O que leva a esquerda a não se entender e a não conseguir mobilizar-se em nome de programas e de candidatos únicos? Não tenho uma resposta clara, mas acho que esta reincidência passa por uma incapacidade em definir um mínimo denominador comum capaz de congregar diferentes posições. Este facto não se deve a um excesso de ideologia que esmiúça a discussão e o debate, mas a um deficit de pragmatismo incapaz de concretizar numa efectiva estratégia de mobilização e de congregação de interesses. Como é que se justifica que um partido como o CDS não tenha dificuldade em apoiar um candidato presidencial que se intitula social-democrata, enquanto o PS nem sequer consegue avançar com um candidato único?
Na verdade, perante a perspectiva de obtenção de resultados eleitorais a direita consegue pôr de lado as diferenças e realçar as aproximações. Fá-lo, não por ser mais pobre de ideologia, mas porque se esforça por anular as divisões em nome de um programa comum. Curiosamente, a esquerda que comunga de uma visão mais colectivizante da sociedade, deixa-se esfumar por idiossincrasias individuais e egoístas sempre que tenta empreender uma aliança entre partidos e programas. E falha quase sempre! Entra-se numa toada esquizofrénica em que as pequenas rivalidades parecem valer mais do que as grandes vitórias. É um fenómeno estranho, que provavelmente só pode ser verdadeiramente descodificado à luz da 5ª dimensão.

4 comments:

Zèd disse...

Há ainda mais um factor que, penso, talvez permita à direita com mais facilidade encontrar consensos do que a esquerda, a autoridade. Em geral à direita a autoridade tem um valor em si mesmo, o líder (ou o maior partido) têm uma autoridade intrínseca que os legitíma, e que permite as tais convergências em torno desse líder.
A esquerda é mais avessa à autoridade, e a legitimidade deve vir da argumentação, dos princípios, da ideologia (e aqui sim, há uma diferença entre a esquerda e a direita na sua relação com a ideologia, mas isso não é dizer que a direita não tem ideologia). À partida isto parece-me uma vantagem para a esquerda - assumo o meu proto-anarquismo - mas isso não deve, não pode impedir a esquerda de procurar consensos, denominadores comuns. A esquerda deveria, precisamente porque não tem esse apego à autoridade, fazer uso da diversidade ideológica, na altura de debater, mas de pragmatismo na altura de decidir. Falta à esquerda encontrar um substituto do papel desempenhado pela autoridade à direita.

Hugo Mendes disse...

"1) A incapacidade em se comprometer com um eventual programa a ser executado num órgão de poder (seja ele o governo ou a presidência). 2) A dificuldade acrescida em fazê-lo por intermédio de instâncias verdadeiramente democráticas."

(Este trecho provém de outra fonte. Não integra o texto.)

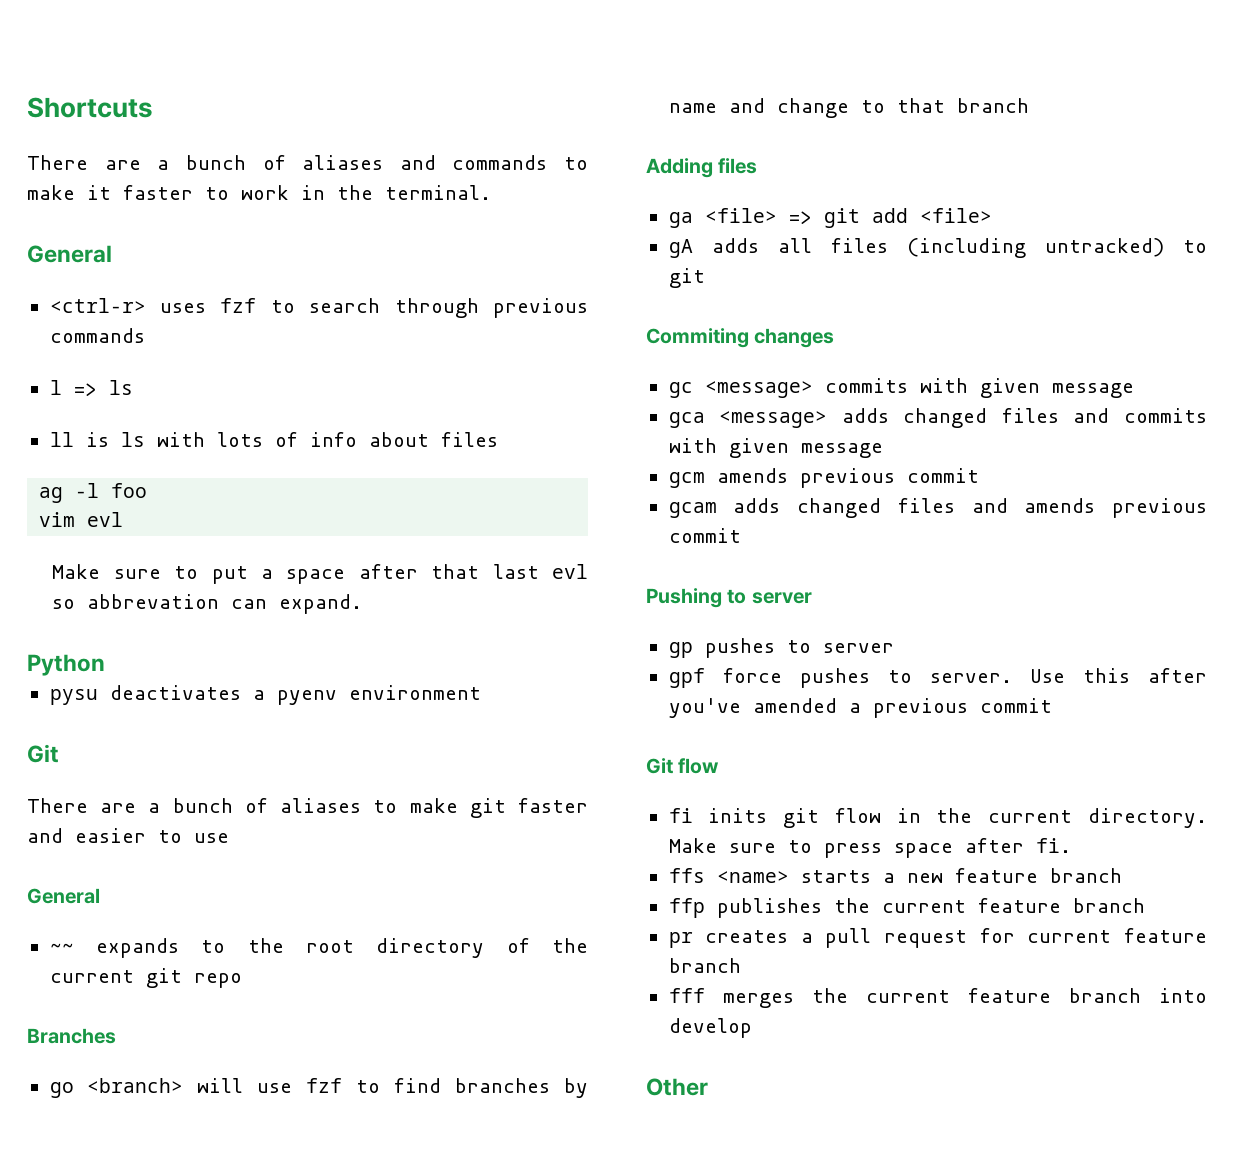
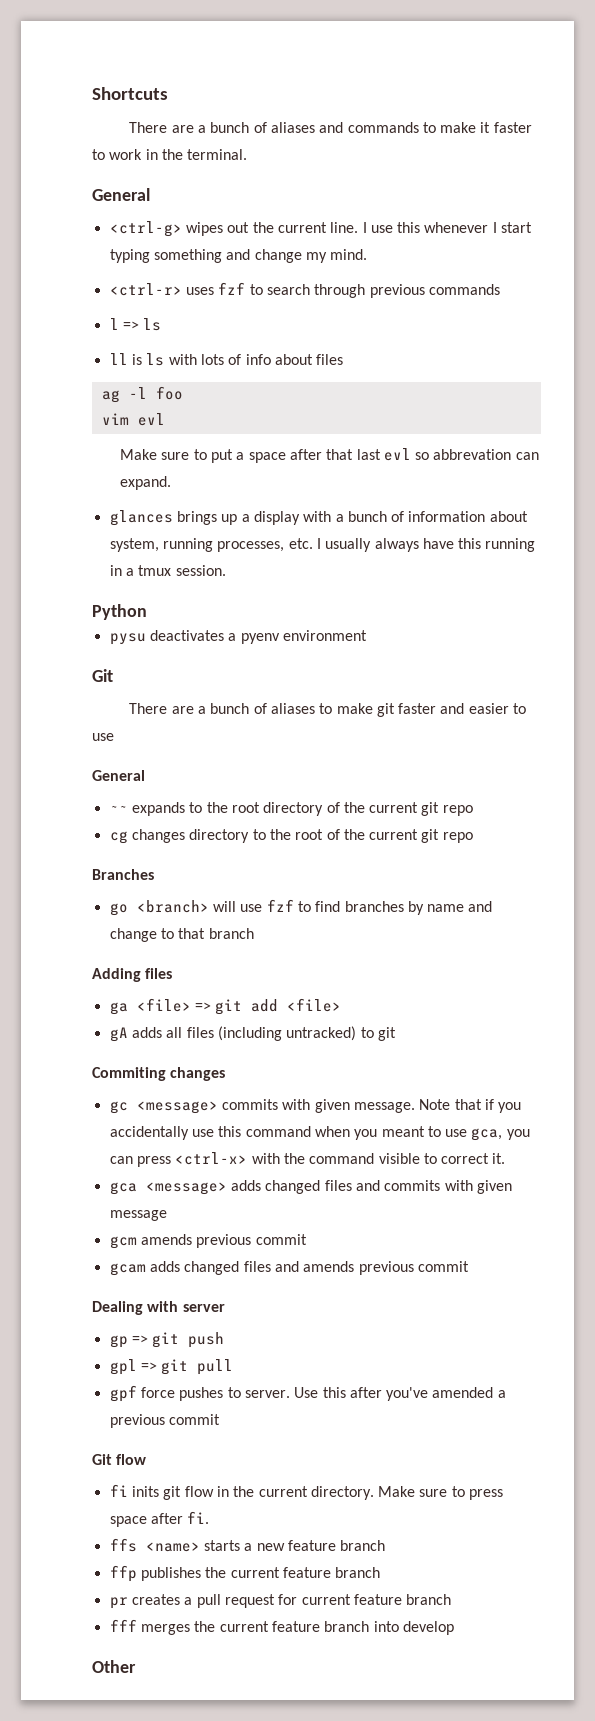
+ <ctrl-g> wipes out the current line. I use this whenever I start typing something and change my mind.
+ glances brings up a display with a bunch of information about system, running processes, etc. I usually always have this running in a tmux session.
+ cg changes directory to the root of the current git repo
- gc <message> commits with given message
+ gc <message> commits with given message. Note that if you accidentally use this command when you meant to use gca, you can press <ctrl-x> with the command visible to correct it.
- Pushing to server
+ Dealing with server
- gp pushes to server
+ gp => git push
+ gpl => git pull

Será isto próprio da esquerda? Não vejo em que é que a direita seja diferente. Reagan e Thatcher, apesar do radicalismo da retórica, não fizeram sequer metade daquilo a que se tinham proposto.
Quanto à falta de democraticidade interna, parece-me que há diferenças suficientemente latas entre os partidos para nao reduzir tudo ao mesmo estereótipo (e isto sem discordar em nada do que dizes sobre o BE e PCP); de qualquer forma, a democraticidade será sempre relativa e nunca "verdadeira"; os partidos - ou outras organização com alguma dimensão - vivem de hierarquias e acabam facilmente por degenerar em oligarquias. O que o Robert Michels (http://pt.wikipedia.org/wiki/Robert_Michels) disse a propósito disto há quase um século não foi desmentido por nenhuma organização política de alguma dimensão.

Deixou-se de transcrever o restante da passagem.